- _Records for the task_
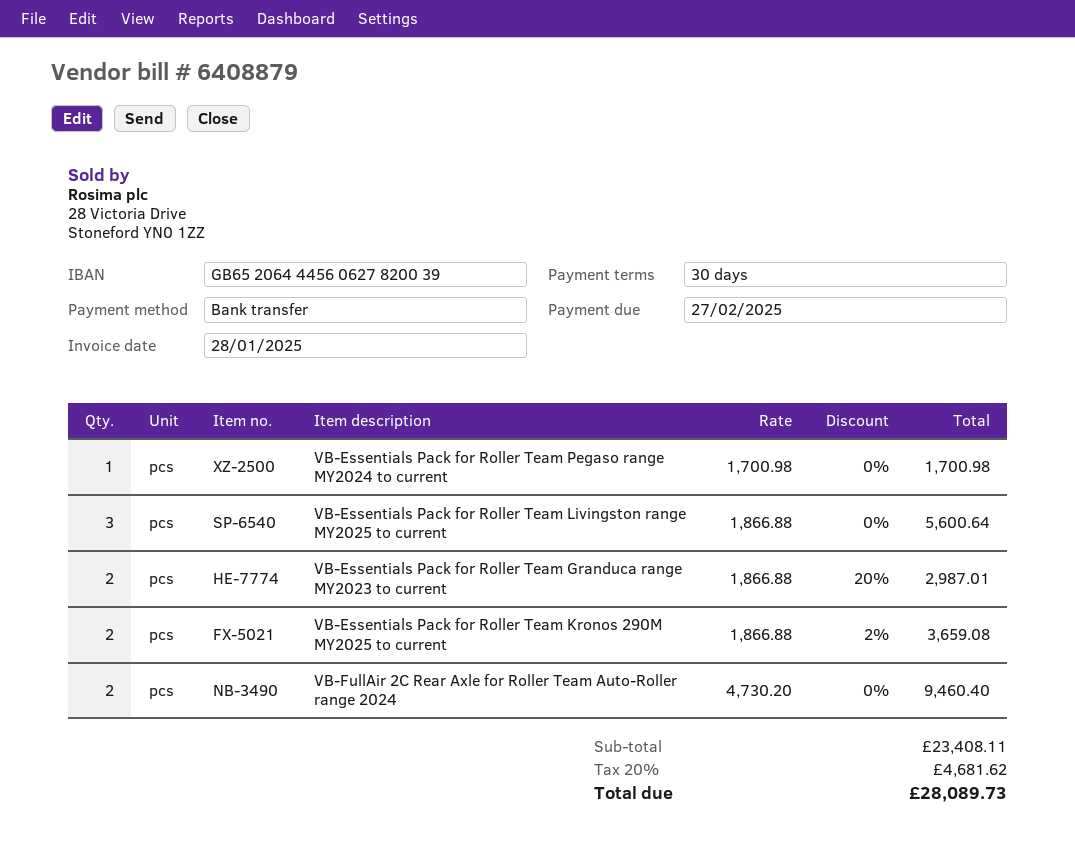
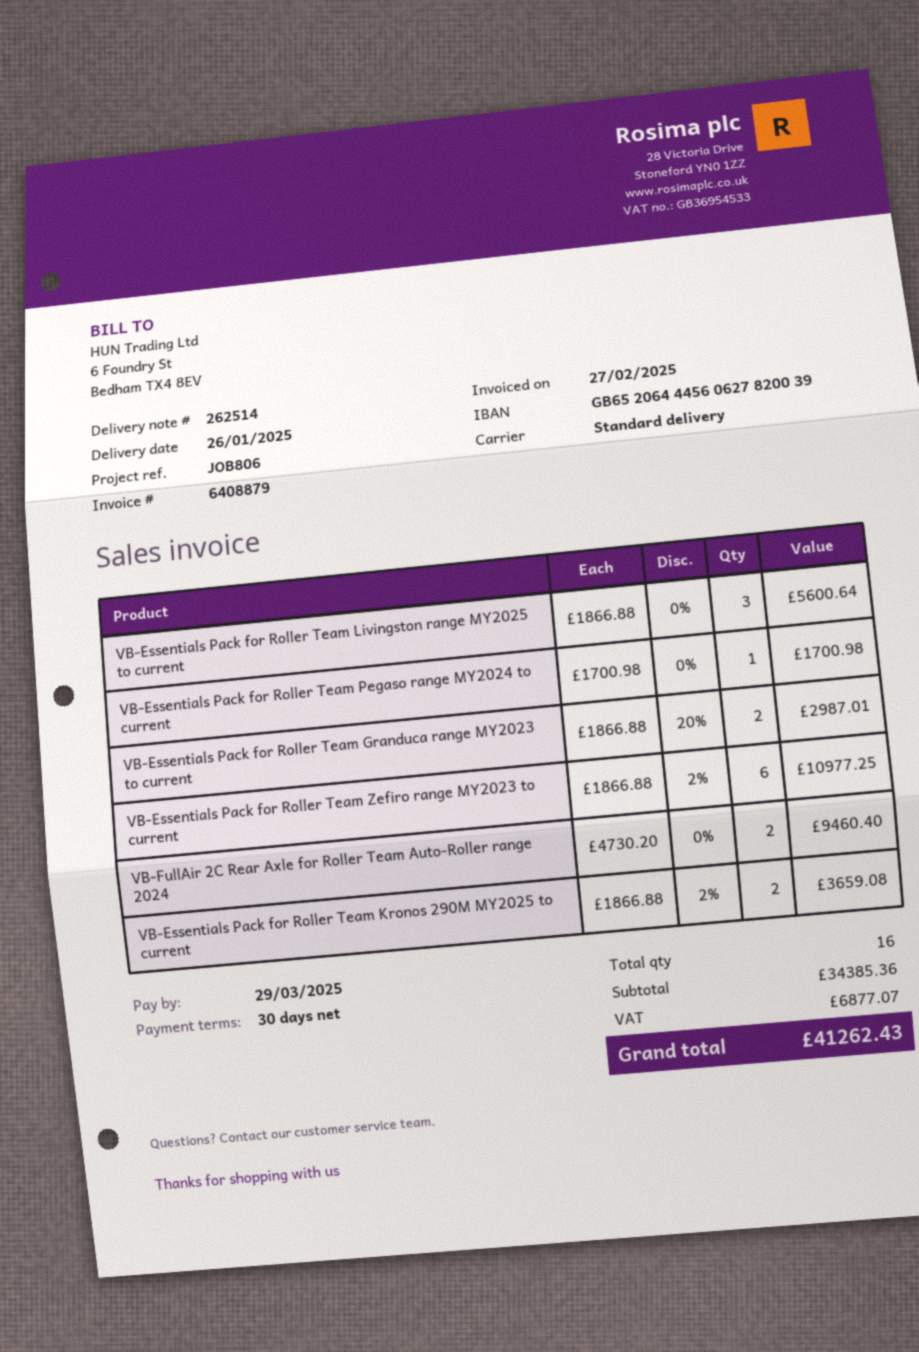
invoice date: 2025-01-28 -> 2025-02-27
due date: 2025-02-27 -> 2025-03-29
VB-Essentials Pack for Roller Team Zefiro range MY2023 to current: none -> 6 x 1866.88 - 2% = 10977.25
subtotal: 23408.11 -> 34385.36
tax: 4681.62 -> 6877.07
total: 28089.73 -> 41262.43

- _Action item_
Copy exactly. The range runs from the line containing "subtotal: 23408.11 -> 34385.36" through the last line of the data.

- _Output_
subtotal: 23408.11 -> 34385.36
tax: 4681.62 -> 6877.07
total: 28089.73 -> 41262.43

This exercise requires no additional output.